I have a new piece up at CNN on the Bruce Rauner budget. It attacks core services that both are necessary to help the most vulnerable and sound fiscal policy in the long-term sense. I write:
The Rauner budget slashes state spending by over $4 billion, much of the savings gleaned by eliminating or reducing eligibility for programs based in the Department of Human Services (DHS). Each cut will come with costs to families and individuals who need the state’s help most. Moreover, many of them actually save the state money over time.
I then go on to discuss two programs – early intervention and respite care. I’ll talk more about these in the context of Down syndrome in the next few days. It’s a long essay (hundreds of words longer than my usual CNN length) and I had to cut discussing my own involvement with the program. I’ll have more to say soon.
Today, though, I want to focus on an extraordinarily revealing statement from the Department of Human Services acting secretary Gregory Bassi. See my emphasis at the bottom of these paragraphs:
The program [Early Intervention] is extremely economically efficient. For each dollar spent on programs like Early Intervention, according to studies by people such as the Nobel Laureate James Heckman and the Rand Corporation, the state saves at least $7 in future services. Those savings are, in fact, most likely to be realized most dramatically with precisely the children that DHS is trying to exclude. Children with only mild delays can, with Early Intervention, avoid requiring the more expensive special education services in school when they are older. Everyone wins.

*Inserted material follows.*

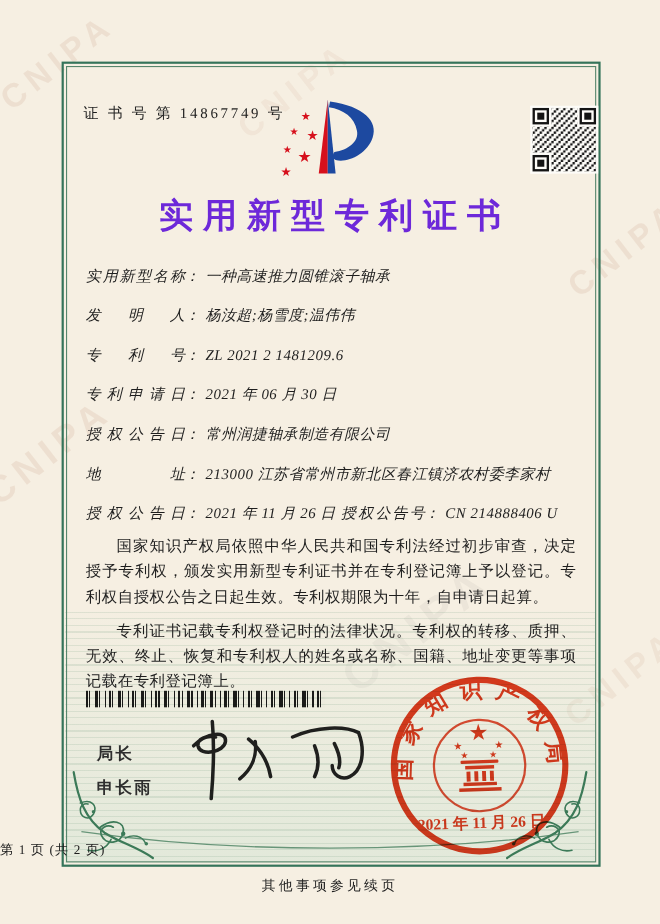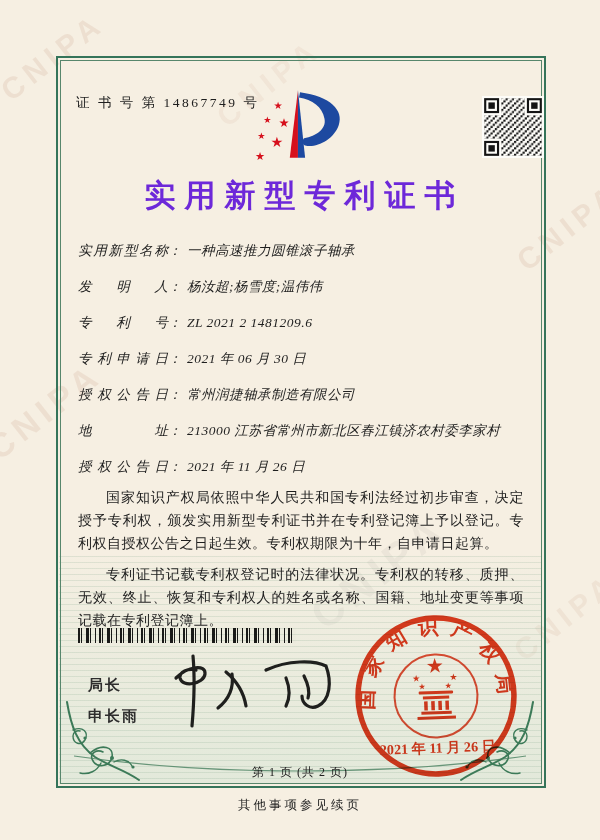"授权公告号： CN 214888406 U" span.grant-no { html: none -> <span> <span>授权公告号</span><span>：</span> <span>CN 214888406 U</span> </span> }
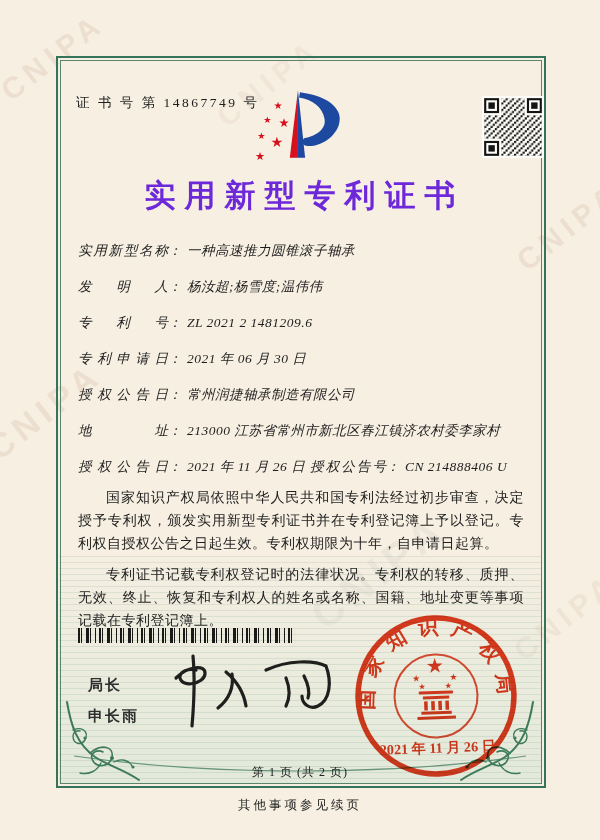"第 1 页 (共 2" .page-info { text-align: center -> left }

Despite this Gregory Bassi, acting secretary of DHS, is undeterred. At a recent state Senate budget hearing, which I attended, Bassi kept saying that the program was too expensive and seemed unable to address the long-term costs of short-term savings. He even, in a revealing moment, said that his own nephew ought to get booted from the program because the nephew’s parents make too much money (a spokesperson clarified that Bassi actually has two nephews in the program, both of whom have benefited from the therapy).
Bassi was being asked by a Democratic senator about early intervention, and he started talking about how much he cared about Early Intervention. He cited his autistic nephew who had benefited from the program as a sign that he cared. Then said – “Honestly, I think my nephew shouldn’t be getting the service because they have the means to pay for it.”
Some points.
- A DHS spokeswoman told me that he actually has two nephews who have benefitted from EI and neither has autism. She wrote: “Secretary Bassi has two nephews with delays – not autism – who have gone through the subsidized EI program. He believes that the program has been great for his nephews and is in favor of their participation in the program. But he also understands that the family has the means to pay for the benefits of the EI program and do not need to be subsidized by the taxpayers – that the priority for the subsidy should fall in favor of those families with the greatest need.”
- The second part, though, is more interesting. The principle behind EI is that it is available and necessary for all kids with relevant needs. All kids. Co-pays are means tested, but when EI acts not as a benefit for the poor only, but as something to which we all contribute and on which we can all draw, is becomes part of the fabric of our society. Republicans resist such programs and use means testing as a way to undermine essential services.